Ob Sie es glauben oder nicht, die Spieler geben echtes Geld für virtuelle Kleidung, Waffen und anderes Zubehör für ihre Spielfiguren aus. Im Grunde genommen können die Branchenführer den Preis für diese Gegenstände nach Belieben festlegen.


Das Fazit für die Anleger: Konzentrieren Sie sich auf Preissetzungsmacht


Ich glaube nicht, dass wir in eine Periode dauerhafter Inflation schlittern. Jedoch gehe ich davon aus, dass die Kosten in den nächsten Monaten weiter steigen werden, was 2022 eines der größten Risiken für die Anleger darstellen wird.


Deshalb beschäftige ich mich viel mit dem Aufdecken von Unternehmen mit Preissetzungsmacht.


Erst kürzlich habe ich ein Team von Anlageexperten nach einem Unternehmen mit Preissetzungsmacht in der Industrie, mit der sie sich beschäftigen, gefragt. Jeder von ihnen hatte ein Dutzend Ideen – angefangen von der Verteidigungsindustrie über die Technologie bis hin zum Basiskonsumgütersektor.

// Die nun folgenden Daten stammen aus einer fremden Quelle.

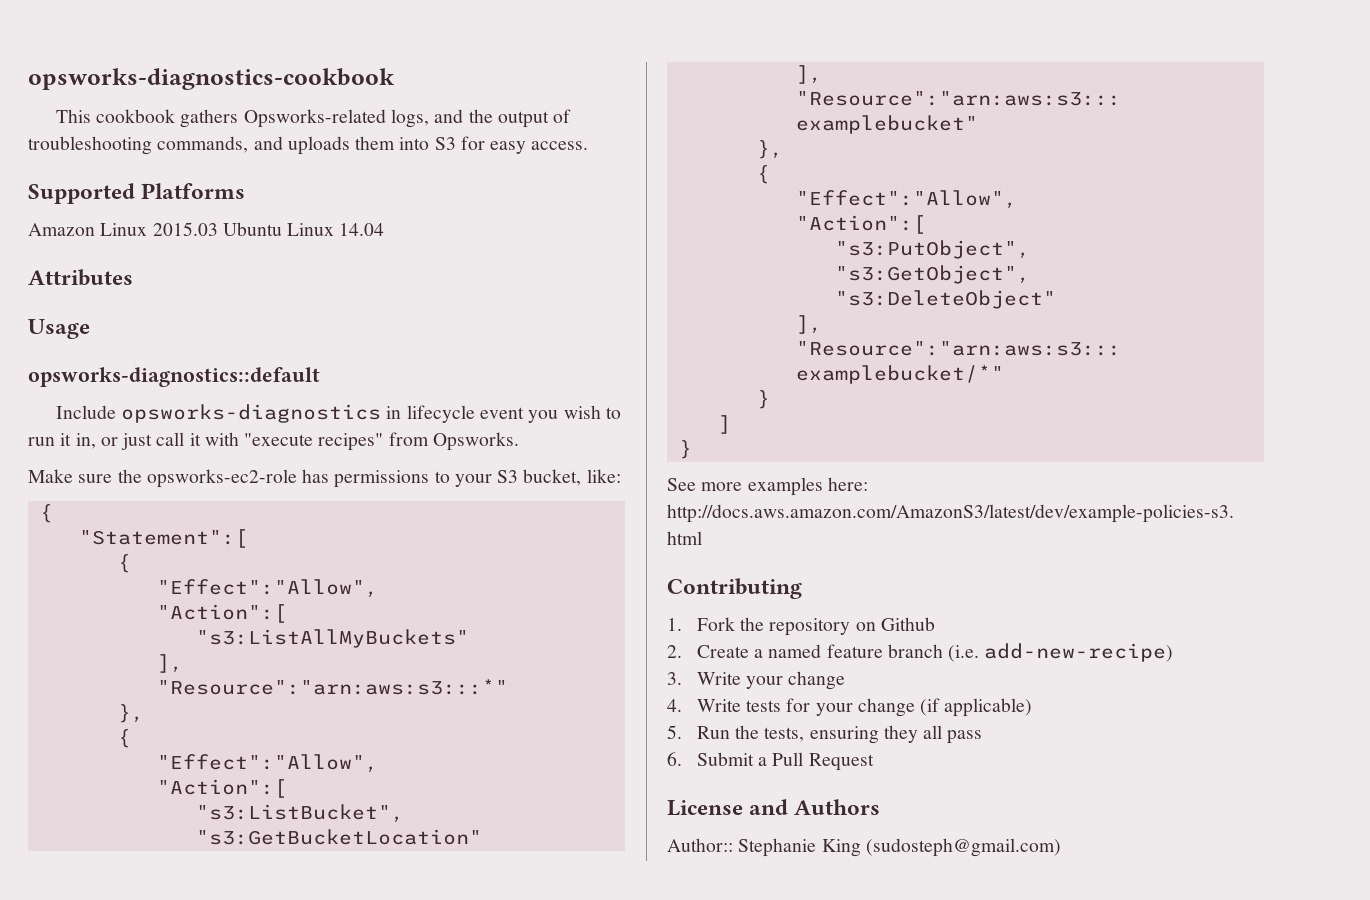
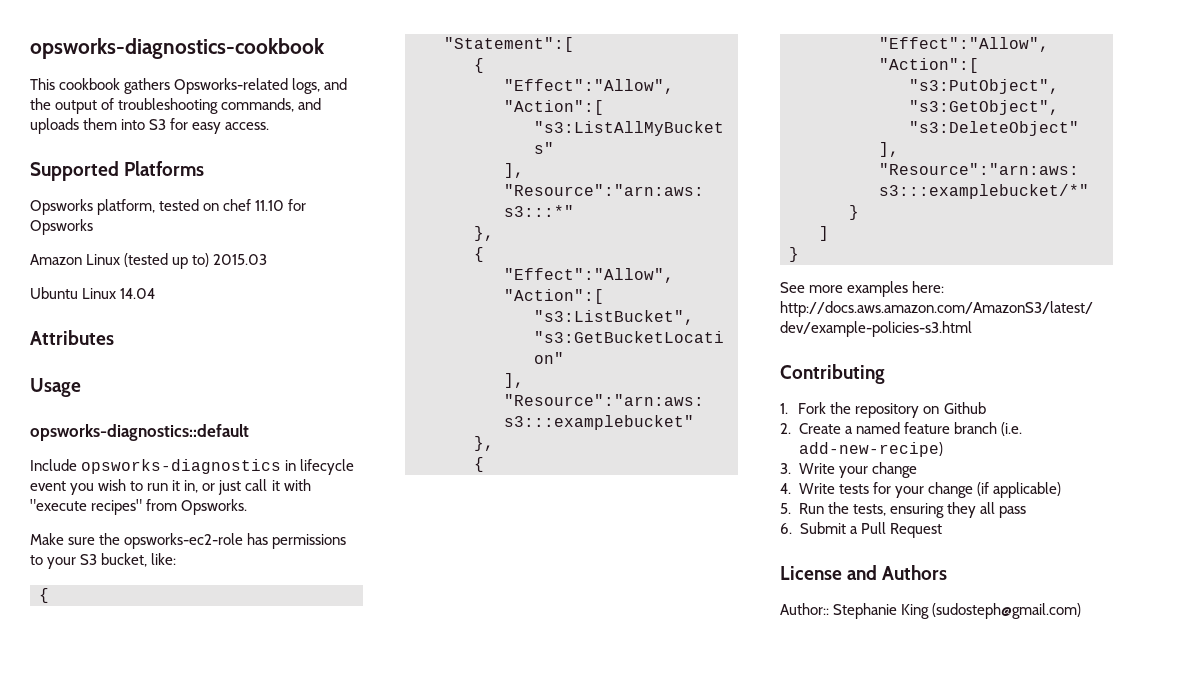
(246, 191) none -> [30,199,307,215] [30,219,93,235] // Opsworks platform, tested on chef 11.10 for Opsworks
(148, 229) none -> [124,253,210,269] (tested up to)
(218, 229) none -> (268, 259) //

Angesichts der Verlangsamung des Wachstums, der steigenden Inflation und anderer Unsicherheiten am Horizont mag das Jahr 2022 für Anleger ein entmutigendes Umfeld darstellen. Ich bin aber optimistisch, dass ein aktives Portfolio von ausgewählten Unternehmen mit starker Preissetzungsmacht Anlegern dabei helfen kann, in den nächsten Jahren Erfolg zu haben



Diana Wagner ist eine Aktienportfoliomanagerin mit 23 Jahren Anlageerfahrung. Sie besitzt einen MBA von der Columbia Business School und einen Bachelor-Abschluss in Kunstgeschichte von der Yale University.